(Data items)
···

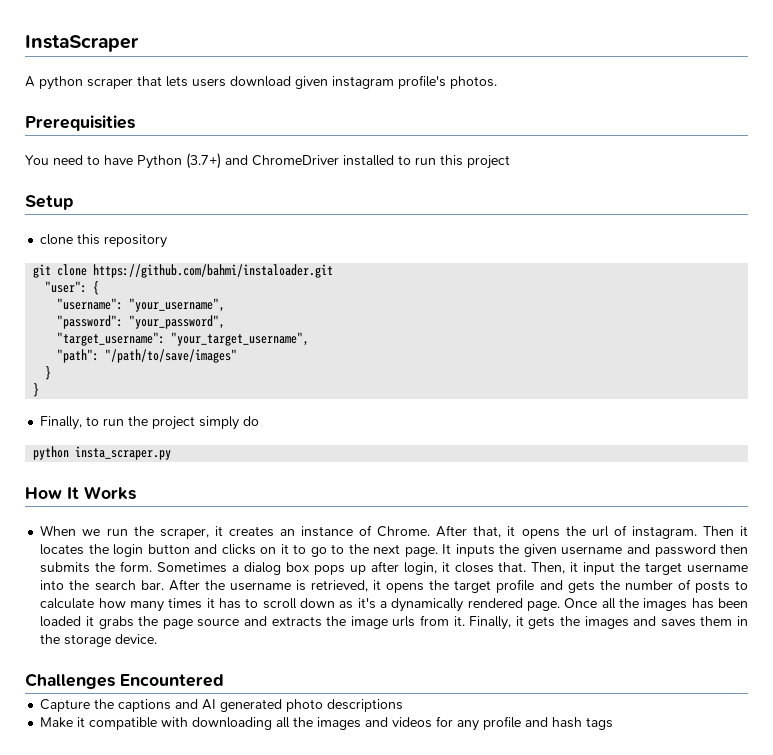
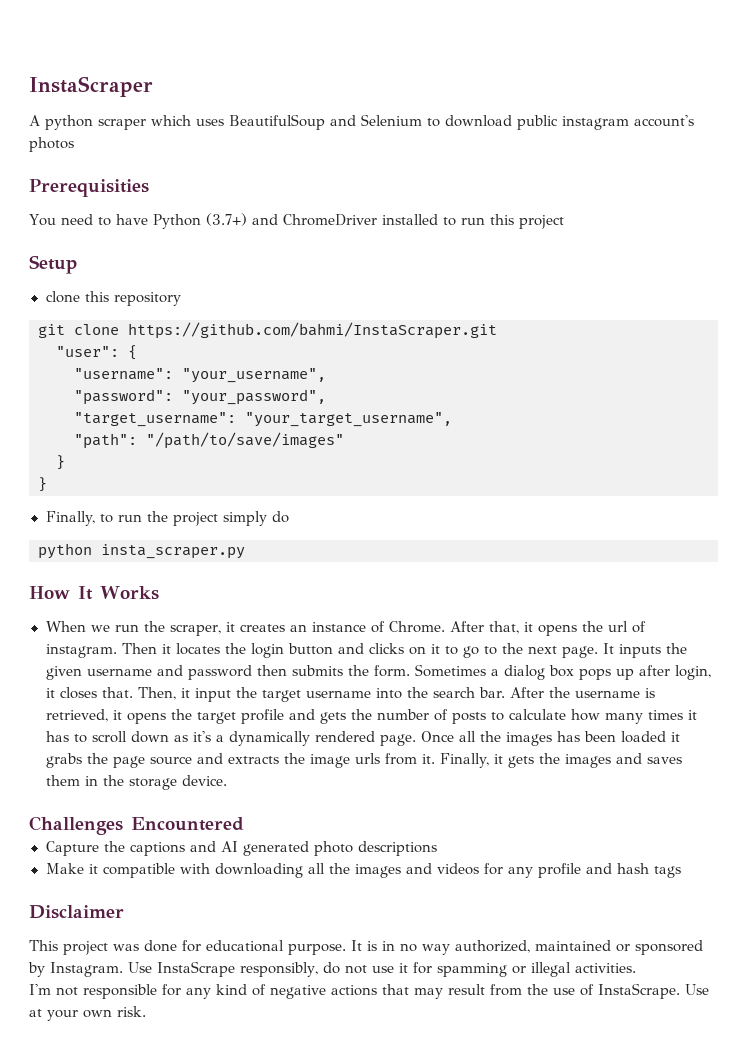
[137,75,497,89] that lets users download given instagram profile's photos. -> [151,114,694,130] [29,137,74,152] which uses BeautifulSoup and Selenium to download public instagram account's photos
[93,264,334,278] https://github.com/bahmi/instaloader.git -> [128,322,497,339] https://github.com/bahmi/InstaScraper.git
(614, 723) none -> [29,905,124,919] [29,940,703,955] [28,961,636,977] [29,983,709,999] [29,1006,146,1021] // Disclaimer // This project was done for educational purpose. It is in no way authorized, maintained or sponsored by Instagram. Use InstaScrape responsibly, do not use it for spamming or illegal activities. // I'm not responsible for any kind of negative actions that may result from the use of InstaScrape. Use at your own risk.

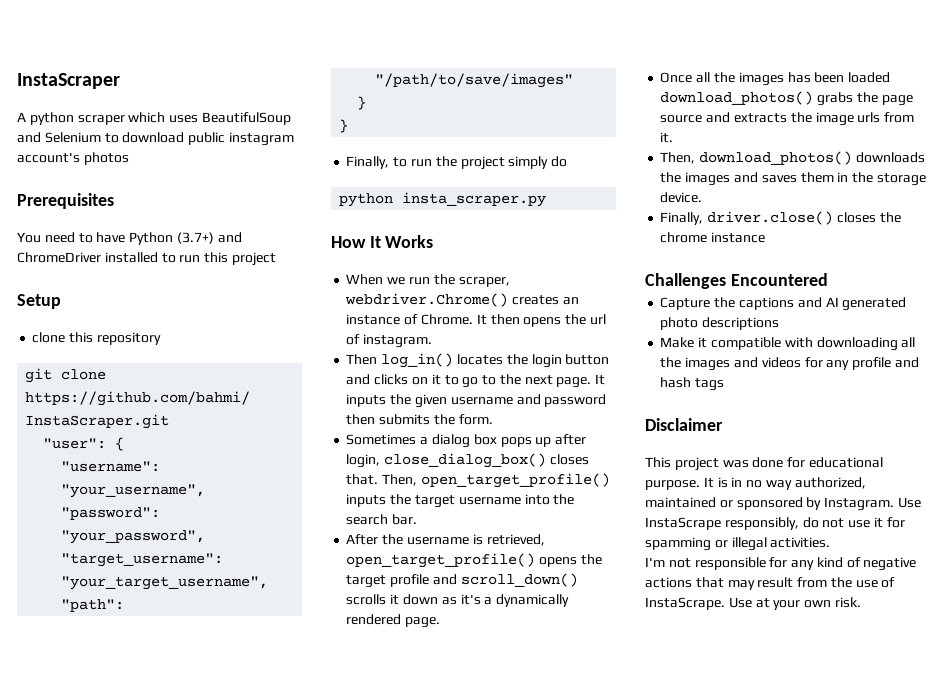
[29,179,149,197] Prerequisities -> [17,193,114,209] Prerequisites
[225,622,235,632] it -> [345,293,509,307] webdriver.Chrome()
[449,621,533,634] After that, it -> [476,314,520,325] It then
[121,643,171,654] Then it -> [346,353,454,368] // Then log_in()
(410, 671) none -> (493, 419) //
[45,688,55,698] it -> [384,453,547,468] close_dialog_box()
[180,688,231,702] it input -> [420,473,610,488] [346,494,387,507] open_target_profile() inputs
(506, 692) none -> (418, 519) //
[112,710,122,720] it -> [346,553,536,568] open_target_profile()
[319,709,697,724] [45,731,127,743] gets the number of posts to calculate how many times it has to scroll -> [460,573,578,587] [346,594,400,605] scroll_down() scrolls it
(416, 740) none -> (441, 622) //
[670,732,680,742] it -> [660,91,814,105] download_photos()
[439,753,535,768] Finally, it gets -> [660,151,925,165] // Then, download_photos() downloads
(227, 780) none -> [660,211,901,225] [660,232,766,243] // Finally, driver.close() closes the chrome instance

···

In the entries, the line containing "[670,732,680,742] it ->" and every line after it through the last are to be duplicated exactly, and no other line is to be included.

[670,732,680,742] it -> [660,91,814,105] download_photos()
[439,753,535,768] Finally, it gets -> [660,151,925,165] // Then, download_photos() downloads
(227, 780) none -> [660,211,901,225] [660,232,766,243] // Finally, driver.close() closes the chrome instance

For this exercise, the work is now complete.